Так и выжил на сельской воле,
И весёлый, и озорной.
Знаю поле, и в этом поле,
Хоть и маленький,
Но родной.
Городской по рожденью парень
В сердце детство сберёг не зря –
Небесам тверским благодарен
И смоленским, когда заря.
Я дороги запомнил крепко
Среди леса и края ржи,
Где качалась берёзы ветка
И чертили простор стрижи.
Деревенский душой – я в город
Возвращаюсь к себе домой
И старею, уже не молод,
И стихи вот пишу зимой…
* * *
Всё-таки душа не оскудела
И не замутилась в суете.
Да, конечно, надо делать дело,
Хоть, конечно, все дела не те –
Словно испытанье.
Но в природе
Так на все века заведено:
Хоть какая муть – при ледоходе,
Но прозрачно родниками дно.
* * *
“Привыкай, братишка, к сухарям”, –
Сам себе печально говорю…
Был я раньше молод и упрям,
А теперь дорога к январю.
А вокруг пустынно и темно,
И собачий лай, и волчий вой,
И луны холодное пятно
Светится погодой дождевой.
И по листьям жёлтым и песку
Я иду, как будто наугад,
И прижата кепочка к виску,
Чтоб не покалечил листопад…
* * *
Такою грустью может только осень
Похвастаться.

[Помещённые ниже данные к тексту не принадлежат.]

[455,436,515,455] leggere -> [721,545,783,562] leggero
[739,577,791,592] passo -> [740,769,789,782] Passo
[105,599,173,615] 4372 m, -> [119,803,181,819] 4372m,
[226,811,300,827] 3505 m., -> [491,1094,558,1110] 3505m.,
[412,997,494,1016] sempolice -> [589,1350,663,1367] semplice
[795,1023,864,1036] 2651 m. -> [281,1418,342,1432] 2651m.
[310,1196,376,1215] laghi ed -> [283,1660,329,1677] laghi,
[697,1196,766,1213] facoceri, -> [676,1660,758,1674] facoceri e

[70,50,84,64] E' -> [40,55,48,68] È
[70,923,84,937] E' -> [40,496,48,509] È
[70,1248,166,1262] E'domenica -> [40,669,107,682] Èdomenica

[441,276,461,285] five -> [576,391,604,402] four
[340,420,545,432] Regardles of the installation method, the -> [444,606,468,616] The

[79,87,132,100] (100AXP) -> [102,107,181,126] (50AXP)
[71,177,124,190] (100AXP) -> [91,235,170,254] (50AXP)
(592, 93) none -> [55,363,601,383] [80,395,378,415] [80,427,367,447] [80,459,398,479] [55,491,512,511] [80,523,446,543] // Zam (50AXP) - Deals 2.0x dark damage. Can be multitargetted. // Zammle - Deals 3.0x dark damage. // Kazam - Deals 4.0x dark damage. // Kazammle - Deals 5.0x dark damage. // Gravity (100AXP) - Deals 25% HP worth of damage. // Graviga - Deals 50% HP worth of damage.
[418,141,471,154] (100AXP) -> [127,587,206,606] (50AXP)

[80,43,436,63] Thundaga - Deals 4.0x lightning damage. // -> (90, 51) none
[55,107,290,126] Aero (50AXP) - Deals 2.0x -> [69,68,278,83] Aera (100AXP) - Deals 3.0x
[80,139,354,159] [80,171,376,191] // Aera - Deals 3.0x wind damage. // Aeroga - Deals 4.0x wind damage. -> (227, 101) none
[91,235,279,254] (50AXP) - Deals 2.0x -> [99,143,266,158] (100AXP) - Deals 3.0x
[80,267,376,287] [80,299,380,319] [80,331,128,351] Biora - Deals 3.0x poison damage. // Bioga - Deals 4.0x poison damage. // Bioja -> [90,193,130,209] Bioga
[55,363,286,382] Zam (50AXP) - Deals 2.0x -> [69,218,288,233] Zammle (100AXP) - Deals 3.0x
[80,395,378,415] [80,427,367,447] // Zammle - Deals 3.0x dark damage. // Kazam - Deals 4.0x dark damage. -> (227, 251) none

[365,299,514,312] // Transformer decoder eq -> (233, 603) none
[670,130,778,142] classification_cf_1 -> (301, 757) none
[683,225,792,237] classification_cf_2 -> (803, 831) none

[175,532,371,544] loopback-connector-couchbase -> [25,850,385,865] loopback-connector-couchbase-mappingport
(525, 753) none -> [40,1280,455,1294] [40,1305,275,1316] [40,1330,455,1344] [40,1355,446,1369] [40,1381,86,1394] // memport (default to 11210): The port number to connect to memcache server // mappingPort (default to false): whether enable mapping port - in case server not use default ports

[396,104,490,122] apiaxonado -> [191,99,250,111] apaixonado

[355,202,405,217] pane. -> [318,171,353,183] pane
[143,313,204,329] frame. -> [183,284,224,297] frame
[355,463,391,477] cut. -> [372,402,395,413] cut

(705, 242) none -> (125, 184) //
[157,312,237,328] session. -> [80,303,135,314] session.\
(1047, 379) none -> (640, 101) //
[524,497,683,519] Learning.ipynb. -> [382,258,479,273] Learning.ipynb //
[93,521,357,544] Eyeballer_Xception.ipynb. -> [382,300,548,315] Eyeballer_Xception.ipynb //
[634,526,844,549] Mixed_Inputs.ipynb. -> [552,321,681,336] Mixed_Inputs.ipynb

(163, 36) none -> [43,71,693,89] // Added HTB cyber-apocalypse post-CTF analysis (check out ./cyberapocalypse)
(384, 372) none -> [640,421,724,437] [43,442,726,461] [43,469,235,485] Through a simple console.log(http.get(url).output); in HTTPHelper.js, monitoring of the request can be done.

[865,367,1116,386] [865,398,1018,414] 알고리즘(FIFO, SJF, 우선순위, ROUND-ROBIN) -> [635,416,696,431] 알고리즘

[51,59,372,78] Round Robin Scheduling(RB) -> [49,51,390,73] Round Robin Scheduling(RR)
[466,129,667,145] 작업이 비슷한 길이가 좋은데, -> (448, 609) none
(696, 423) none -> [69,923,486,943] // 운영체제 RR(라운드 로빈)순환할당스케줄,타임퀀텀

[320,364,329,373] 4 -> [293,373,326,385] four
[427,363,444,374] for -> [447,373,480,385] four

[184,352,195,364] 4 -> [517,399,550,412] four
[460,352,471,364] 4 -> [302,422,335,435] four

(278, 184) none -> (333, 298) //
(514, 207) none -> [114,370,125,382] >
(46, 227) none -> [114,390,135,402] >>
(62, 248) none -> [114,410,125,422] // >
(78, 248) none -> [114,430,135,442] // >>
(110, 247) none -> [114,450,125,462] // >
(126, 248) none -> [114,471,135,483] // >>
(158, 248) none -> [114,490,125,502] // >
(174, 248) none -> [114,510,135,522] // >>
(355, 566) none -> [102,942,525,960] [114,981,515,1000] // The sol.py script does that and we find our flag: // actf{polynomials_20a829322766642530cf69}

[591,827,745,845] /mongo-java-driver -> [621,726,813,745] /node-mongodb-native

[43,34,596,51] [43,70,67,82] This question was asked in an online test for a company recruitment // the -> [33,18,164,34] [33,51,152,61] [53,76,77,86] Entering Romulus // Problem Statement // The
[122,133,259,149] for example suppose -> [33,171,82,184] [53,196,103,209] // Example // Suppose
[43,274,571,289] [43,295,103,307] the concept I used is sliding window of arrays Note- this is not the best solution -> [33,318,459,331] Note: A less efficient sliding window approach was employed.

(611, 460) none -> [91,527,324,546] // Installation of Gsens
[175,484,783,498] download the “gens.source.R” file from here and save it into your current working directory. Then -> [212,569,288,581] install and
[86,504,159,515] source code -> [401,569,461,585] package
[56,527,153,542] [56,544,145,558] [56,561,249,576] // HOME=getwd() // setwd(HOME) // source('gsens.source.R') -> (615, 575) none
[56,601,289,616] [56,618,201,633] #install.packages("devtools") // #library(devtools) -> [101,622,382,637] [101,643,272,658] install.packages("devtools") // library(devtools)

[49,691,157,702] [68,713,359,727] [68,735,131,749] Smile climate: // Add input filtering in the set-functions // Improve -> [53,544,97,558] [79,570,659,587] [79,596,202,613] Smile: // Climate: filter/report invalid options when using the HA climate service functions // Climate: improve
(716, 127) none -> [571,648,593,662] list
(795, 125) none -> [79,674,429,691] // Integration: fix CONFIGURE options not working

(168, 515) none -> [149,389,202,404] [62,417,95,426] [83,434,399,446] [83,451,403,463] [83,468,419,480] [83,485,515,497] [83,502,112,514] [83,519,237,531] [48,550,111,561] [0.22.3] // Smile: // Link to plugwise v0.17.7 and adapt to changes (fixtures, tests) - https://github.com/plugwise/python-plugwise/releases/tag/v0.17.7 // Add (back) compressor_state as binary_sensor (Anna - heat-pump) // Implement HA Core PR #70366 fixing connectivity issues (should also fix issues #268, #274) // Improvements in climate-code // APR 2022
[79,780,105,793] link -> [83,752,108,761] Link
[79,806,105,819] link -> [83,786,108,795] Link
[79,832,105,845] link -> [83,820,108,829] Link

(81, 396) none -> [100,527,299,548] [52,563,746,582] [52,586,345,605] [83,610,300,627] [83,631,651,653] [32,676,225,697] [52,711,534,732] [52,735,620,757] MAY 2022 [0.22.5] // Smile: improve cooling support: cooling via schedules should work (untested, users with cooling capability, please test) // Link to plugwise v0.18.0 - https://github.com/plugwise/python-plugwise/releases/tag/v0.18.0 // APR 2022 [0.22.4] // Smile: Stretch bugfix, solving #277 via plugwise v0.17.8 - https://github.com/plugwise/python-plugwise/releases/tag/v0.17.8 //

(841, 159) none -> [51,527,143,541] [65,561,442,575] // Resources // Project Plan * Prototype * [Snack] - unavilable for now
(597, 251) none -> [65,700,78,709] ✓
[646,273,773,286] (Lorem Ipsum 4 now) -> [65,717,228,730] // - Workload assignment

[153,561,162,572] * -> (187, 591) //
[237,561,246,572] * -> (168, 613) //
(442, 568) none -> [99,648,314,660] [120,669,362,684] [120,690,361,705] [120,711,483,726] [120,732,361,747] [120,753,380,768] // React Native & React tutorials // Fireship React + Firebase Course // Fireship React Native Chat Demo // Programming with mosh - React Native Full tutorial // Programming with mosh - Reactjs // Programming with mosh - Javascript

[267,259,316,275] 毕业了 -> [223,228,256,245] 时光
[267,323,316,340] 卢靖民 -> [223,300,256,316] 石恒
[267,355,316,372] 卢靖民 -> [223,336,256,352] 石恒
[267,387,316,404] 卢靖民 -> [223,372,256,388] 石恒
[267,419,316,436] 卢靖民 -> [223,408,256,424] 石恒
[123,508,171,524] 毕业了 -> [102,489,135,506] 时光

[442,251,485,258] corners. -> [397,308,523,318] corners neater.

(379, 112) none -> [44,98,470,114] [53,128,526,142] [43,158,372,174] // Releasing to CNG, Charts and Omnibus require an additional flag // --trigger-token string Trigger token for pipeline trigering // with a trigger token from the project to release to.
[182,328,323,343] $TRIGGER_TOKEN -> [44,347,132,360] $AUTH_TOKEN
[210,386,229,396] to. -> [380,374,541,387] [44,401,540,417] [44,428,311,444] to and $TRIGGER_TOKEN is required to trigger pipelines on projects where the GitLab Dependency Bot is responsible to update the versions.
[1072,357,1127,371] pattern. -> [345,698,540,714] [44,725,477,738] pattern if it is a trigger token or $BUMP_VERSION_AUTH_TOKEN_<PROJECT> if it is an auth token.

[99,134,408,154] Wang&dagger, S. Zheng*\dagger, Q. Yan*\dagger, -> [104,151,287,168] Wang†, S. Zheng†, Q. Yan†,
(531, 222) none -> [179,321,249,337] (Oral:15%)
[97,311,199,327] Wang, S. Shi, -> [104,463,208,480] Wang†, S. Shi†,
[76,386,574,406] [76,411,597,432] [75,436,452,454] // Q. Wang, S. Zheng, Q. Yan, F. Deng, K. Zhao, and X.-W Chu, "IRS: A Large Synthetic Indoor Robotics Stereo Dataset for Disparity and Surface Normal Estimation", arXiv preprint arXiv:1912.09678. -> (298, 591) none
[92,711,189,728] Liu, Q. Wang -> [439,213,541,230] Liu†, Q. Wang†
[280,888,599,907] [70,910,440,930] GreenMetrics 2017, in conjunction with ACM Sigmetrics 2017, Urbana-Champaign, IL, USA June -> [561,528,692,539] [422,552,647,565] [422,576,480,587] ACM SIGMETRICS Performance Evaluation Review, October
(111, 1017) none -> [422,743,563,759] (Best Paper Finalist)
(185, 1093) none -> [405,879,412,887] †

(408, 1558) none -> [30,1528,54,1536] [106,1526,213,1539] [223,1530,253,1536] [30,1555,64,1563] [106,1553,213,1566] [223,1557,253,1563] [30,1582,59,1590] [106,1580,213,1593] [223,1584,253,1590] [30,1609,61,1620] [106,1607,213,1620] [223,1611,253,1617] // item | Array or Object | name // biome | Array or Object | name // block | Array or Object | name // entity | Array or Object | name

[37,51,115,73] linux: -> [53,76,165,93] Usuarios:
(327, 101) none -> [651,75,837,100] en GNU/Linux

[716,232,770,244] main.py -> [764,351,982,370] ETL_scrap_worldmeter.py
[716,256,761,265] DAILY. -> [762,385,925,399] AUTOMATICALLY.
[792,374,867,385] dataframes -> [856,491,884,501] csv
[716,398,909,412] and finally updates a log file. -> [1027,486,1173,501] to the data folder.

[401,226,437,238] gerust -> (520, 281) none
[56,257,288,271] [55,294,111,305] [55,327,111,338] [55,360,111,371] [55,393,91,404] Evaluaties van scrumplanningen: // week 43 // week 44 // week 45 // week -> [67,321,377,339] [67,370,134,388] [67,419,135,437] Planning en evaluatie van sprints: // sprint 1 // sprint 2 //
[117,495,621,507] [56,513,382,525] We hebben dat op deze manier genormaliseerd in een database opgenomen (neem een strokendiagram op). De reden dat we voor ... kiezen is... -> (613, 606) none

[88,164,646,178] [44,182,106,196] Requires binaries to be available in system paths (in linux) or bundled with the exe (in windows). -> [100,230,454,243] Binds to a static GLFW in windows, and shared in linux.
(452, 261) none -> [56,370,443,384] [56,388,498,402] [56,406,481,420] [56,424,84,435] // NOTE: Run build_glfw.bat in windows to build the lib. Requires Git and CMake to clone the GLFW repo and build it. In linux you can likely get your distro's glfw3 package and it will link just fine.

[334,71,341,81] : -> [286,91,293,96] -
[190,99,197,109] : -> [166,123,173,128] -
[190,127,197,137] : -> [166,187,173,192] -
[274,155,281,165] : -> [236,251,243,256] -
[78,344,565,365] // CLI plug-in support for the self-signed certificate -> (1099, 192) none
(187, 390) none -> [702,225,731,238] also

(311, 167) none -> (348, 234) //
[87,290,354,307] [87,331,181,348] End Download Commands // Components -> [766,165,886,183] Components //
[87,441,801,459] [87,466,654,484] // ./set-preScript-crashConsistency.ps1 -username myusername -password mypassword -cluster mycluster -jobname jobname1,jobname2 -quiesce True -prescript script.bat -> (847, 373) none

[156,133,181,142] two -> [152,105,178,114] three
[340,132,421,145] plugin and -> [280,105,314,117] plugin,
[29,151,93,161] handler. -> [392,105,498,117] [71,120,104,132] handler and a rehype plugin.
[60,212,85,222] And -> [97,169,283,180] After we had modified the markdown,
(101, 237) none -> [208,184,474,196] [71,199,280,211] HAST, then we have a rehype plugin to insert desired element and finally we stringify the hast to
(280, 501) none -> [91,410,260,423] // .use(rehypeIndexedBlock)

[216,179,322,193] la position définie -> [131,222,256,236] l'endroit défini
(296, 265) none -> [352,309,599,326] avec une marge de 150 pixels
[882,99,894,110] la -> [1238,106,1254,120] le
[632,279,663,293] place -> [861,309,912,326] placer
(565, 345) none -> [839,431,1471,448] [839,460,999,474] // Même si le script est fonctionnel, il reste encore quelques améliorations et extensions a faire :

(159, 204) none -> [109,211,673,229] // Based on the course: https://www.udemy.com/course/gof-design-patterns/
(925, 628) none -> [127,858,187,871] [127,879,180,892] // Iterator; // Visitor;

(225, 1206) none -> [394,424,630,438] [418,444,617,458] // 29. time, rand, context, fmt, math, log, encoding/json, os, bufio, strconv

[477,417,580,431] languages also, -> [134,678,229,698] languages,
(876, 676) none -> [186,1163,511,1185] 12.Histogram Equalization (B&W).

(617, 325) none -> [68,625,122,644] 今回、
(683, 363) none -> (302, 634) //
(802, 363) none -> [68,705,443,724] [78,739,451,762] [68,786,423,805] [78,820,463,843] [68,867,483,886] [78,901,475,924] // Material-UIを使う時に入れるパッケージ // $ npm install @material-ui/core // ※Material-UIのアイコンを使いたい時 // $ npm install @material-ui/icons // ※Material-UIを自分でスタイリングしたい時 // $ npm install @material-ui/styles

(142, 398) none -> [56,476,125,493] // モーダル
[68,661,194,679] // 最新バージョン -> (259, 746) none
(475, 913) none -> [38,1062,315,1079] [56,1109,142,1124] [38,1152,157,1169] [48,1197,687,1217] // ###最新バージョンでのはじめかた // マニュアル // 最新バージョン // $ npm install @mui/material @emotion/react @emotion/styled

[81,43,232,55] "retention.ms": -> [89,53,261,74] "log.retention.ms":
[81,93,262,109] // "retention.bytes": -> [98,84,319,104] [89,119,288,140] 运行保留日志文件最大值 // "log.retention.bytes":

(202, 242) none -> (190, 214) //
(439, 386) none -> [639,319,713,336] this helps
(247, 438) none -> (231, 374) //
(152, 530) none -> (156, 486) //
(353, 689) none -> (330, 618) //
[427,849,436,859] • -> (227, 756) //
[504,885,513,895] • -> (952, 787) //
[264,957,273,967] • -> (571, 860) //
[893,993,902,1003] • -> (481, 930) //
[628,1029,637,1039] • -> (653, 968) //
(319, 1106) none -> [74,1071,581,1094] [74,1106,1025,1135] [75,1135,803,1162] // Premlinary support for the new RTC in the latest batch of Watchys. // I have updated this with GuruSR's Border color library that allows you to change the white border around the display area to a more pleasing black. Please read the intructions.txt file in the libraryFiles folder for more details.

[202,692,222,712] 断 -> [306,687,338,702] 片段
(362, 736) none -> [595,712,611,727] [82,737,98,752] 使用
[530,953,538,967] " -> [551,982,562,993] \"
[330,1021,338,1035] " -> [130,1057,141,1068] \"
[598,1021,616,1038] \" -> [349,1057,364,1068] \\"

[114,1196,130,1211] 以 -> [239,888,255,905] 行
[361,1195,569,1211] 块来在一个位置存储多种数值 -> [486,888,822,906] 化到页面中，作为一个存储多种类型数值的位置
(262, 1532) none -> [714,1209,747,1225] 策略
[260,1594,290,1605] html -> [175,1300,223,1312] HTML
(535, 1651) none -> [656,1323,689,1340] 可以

И здесь она права.
Как будто разбиваемая оземь,
С деревьев осыпается листва.
Снежинок одинокие качели
Всё кружатся, и ветер иногда,
Подобно птичьим, – выдувает трели
Из трубочек блистающего льда.
Созвучие и шороха и звона –
В каких ещё услышишь временах?
Вот даже непугливая ворона
Взлетает в небо за единый взмах,
Шаги мои заслыша… Ведь безмолвны
Окрестность, парк, холодная вода,
И с шумом набегающие волны,
И тихо уходящие года…
* * *
Поэзия – колодец, И едва ли
Дотянешься ладошкой до воды,
Лишь отраженье поднебесной дали
Да эхо оборвавшейся звезды
Увидеть и услышать здесь возможно,
И, словно зачарованным,
Следить
За колыханьем,
Где неосторожно,
Упав,
Травинка превратится в нить.
* * *
Путник, заблудившийся в пути,
Должен обязательно идти.
Если страх и темень впереди,
Если сердце ласточкой в груди,
Если под ногами ночь до дна.
Если нет ни одного окна
и ни огонька... Но всё равно.
Пусть ему привидится окно.
* * *
Вознёсся град, построенный Петром,
Казанской Богоматерью хранимый,
И осиянный словно серебром
Иконы Купины Неопалимой.
Мистический по святости своей –
Санкт-Петербург,
Сквозь время прозревая,
Роняет пух с июльских тополей,
Как будто здесь дорога полевая.
* * *
Жизнь словно сон, И все мои дороги
Сошлись теперь в каком-то тупике,
Где дом чужой и на чужом пороге
Гадает мне цыганка по руке.
Где небо так похоже на ступени,
Шагаешь вверх – Они уводят вниз,
И даже свет не отражает тени
От дерева. И, возвращаясь из...
Я понимаю, что во сне до края
Сумел дойти, И в том чужом краю
Не сочиняю, даже не играю,
А только словно каменный стою.
Вот потому и жизнь люблю –
До срока
Ухода своего –
И мне судья
Вот эта заоконная сорока,
Иль эта деревенская скамья,
Реки сверканье и травы цветенье
Вдоль тропки. И пока теплом согрет –
Да будет свято всё – Что серой тенью
На белом оставляет силуэт.
* * *
Я слушал звёзды, Я кружил во сне –
Там белый снег с величием и свистом
Стремился по небесной крутизне
К земле, чтоб стать метелью в поле чистом.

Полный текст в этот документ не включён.